For the Cod and Sauce

  • 1.5 lbs (700 g) skin-on salt cod (bacalao), soaked
  • 1.5 cups (360 ml) good-quality extra virgin olive oil
  • 6 garlic cloves, thinly sliced
  • 2 dried guindilla or ñora peppers, stems removed
  • 1 small slice day-old white bread, crust removed (optional)
  • 2 tablespoons fresh flat-leaf parsley, finely chopped
  • Pinch of flaky sea salt, only if needed

Directions

  1. Desalt the cod by submerging it in cold water for 24 to 48 hours, changing the water every 8 hours. Pat dry with paper towels, remove any bones, and reserve the skin.
  2. In a wide, low-sided earthenware or stainless pan, combine the olive oil, sliced garlic, and dried peppers. Warm over very low heat for 8 to 10 minutes until the garlic turns pale gold and fragrant—do not let it brown.
  3. Lift out the garlic and peppers with a slotted spoon and set aside. Increase the heat just slightly and gently lower the cod pieces, skin-side down, into the warm oil.
  4. Cook the cod at a bare simmer (around 160°F / 70°C) for 10 to 12 minutes, spooning oil over the top, until the flesh flakes easily and releases its natural gelatin into the oil.
  5. Transfer the cooked cod to a warm serving dish and cover loosely. Strain the infused oil through a fine sieve into a clean pan and return it to very low heat.
  6. Add the bread slice (or 1 tablespoon cold water) to the warm oil. Holding the handle with one hand and a folded towel over the lid with the other, shake the pan vigorously back and forth for 1 to 2 minutes until the oil turns pale, thick, and creamy.
  7. Discard the bread. Slide the cod back into the pan with the emulsified oil, scatter the reserved garlic and peppers over the top, and warm through for 30 seconds.
  8. Taste and adjust salt only if needed.
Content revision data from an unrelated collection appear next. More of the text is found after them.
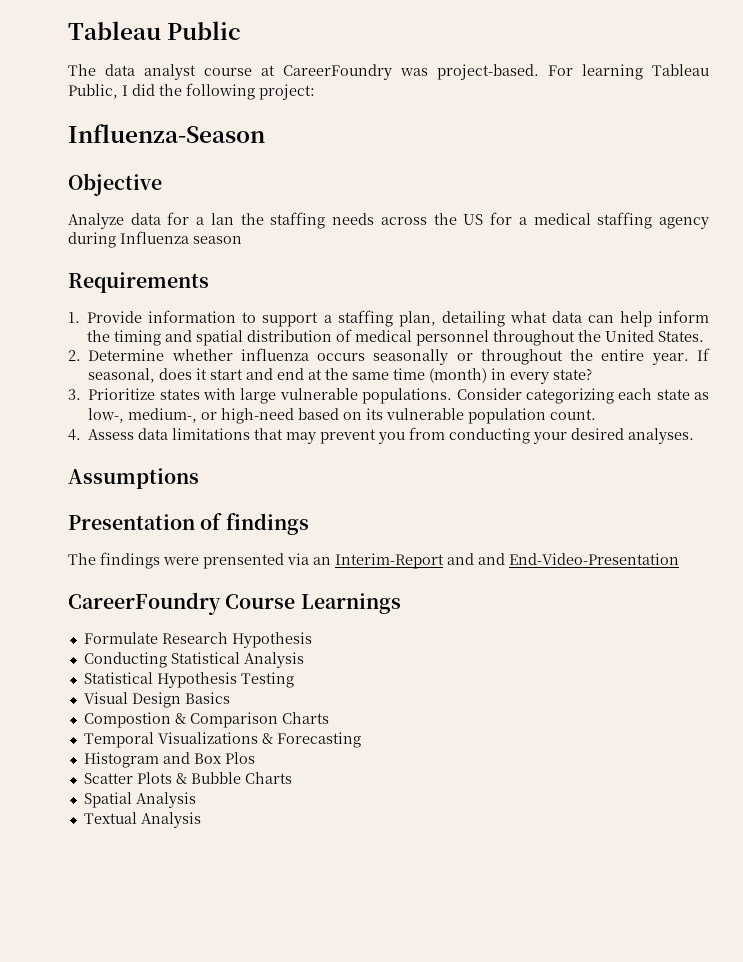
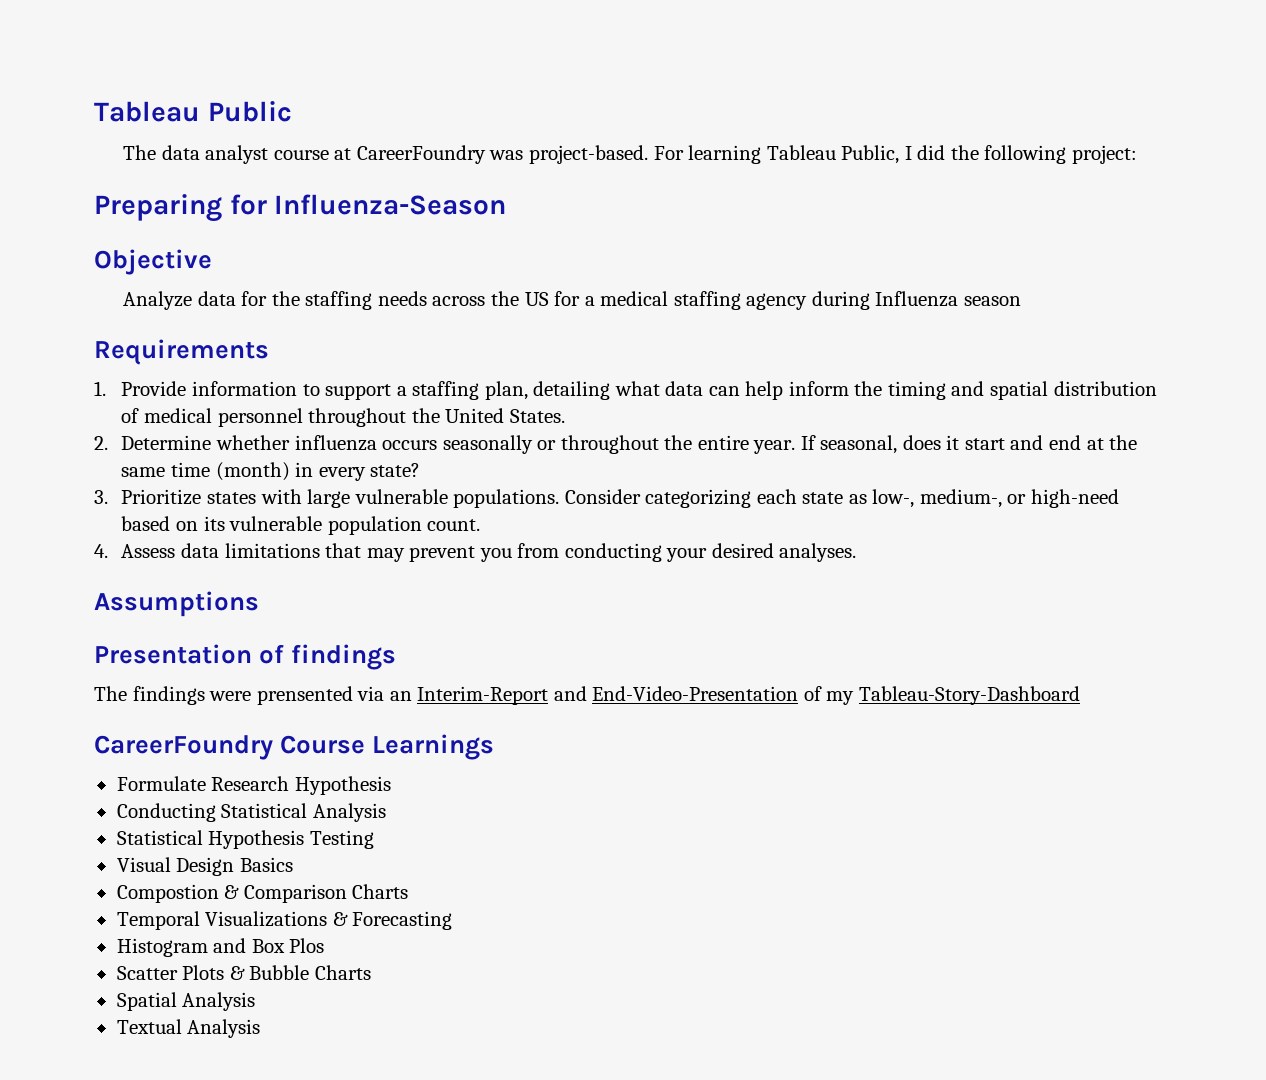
(315, 92) none -> [94,194,267,222] Preparing for
[196,213,234,225] a lan -> (268, 298) none
[478,553,505,565] and -> (587, 693) none
(679, 559) none -> [803,686,1080,705] of my Tableau-Story-Dashboard

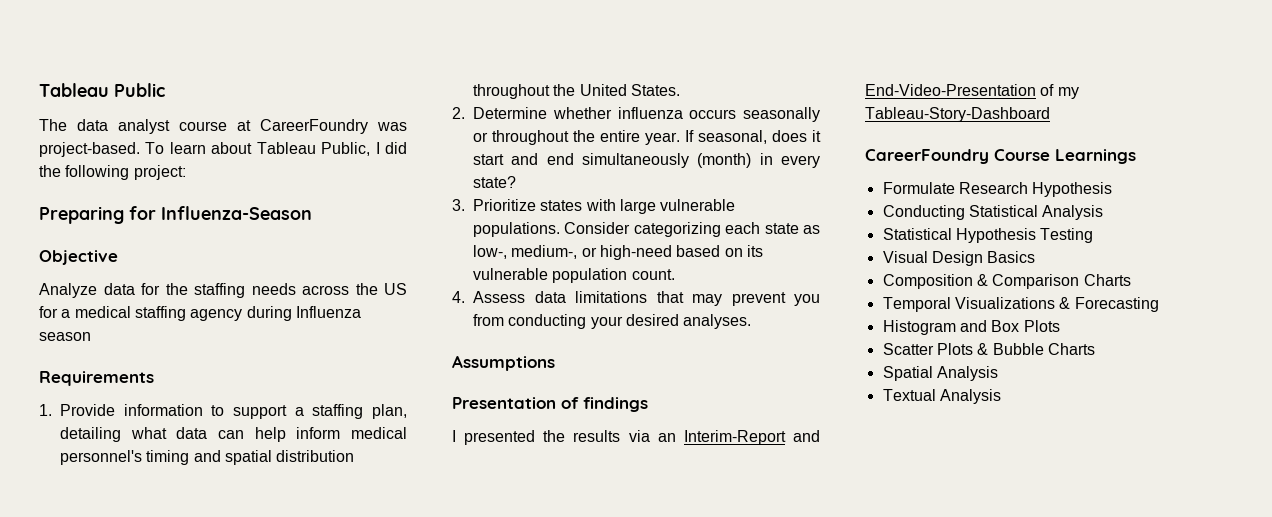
[653,145,762,164] For learning -> [145,142,253,154] To learn about
[854,381,883,396] the -> [351,427,407,439] [60,450,142,465] medical personnel's
[121,408,303,427] of medical personnel -> (355, 456) none
[1086,435,1138,450] [121,462,210,477] at the same time -> [582,153,689,168] simultaneously
[94,686,353,705] The findings were prensented -> [452,430,621,445] I presented the results
[116,884,219,903] Compostion -> [882,274,973,289] Composition
[289,938,325,953] Plos -> [1023,320,1060,332] Plots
Spoon into warm cazuelas or shallow bowls, drizzle with extra emulsified oil, and finish with chopped parsley.

Cook’s Notes

  • Plan ahead: salt cod needs 24–48 hours of soaking in cold water, changed every 8 hours, before cooking.
  • Keep the oil at a bare simmer—never let it boil or the emulsion will break and the cod will turn rubbery.
  • The natural gelatin from the cod skin is what thickens the sauce, so don't trim it away before cooking.
  • If the sauce refuses to thicken, add a small ice cube or splash of cold water to shock the emulsion into setting.
  • Serve with thick slices of toasted sourdough or a rustic baguette to soak up every drop of the silky oil.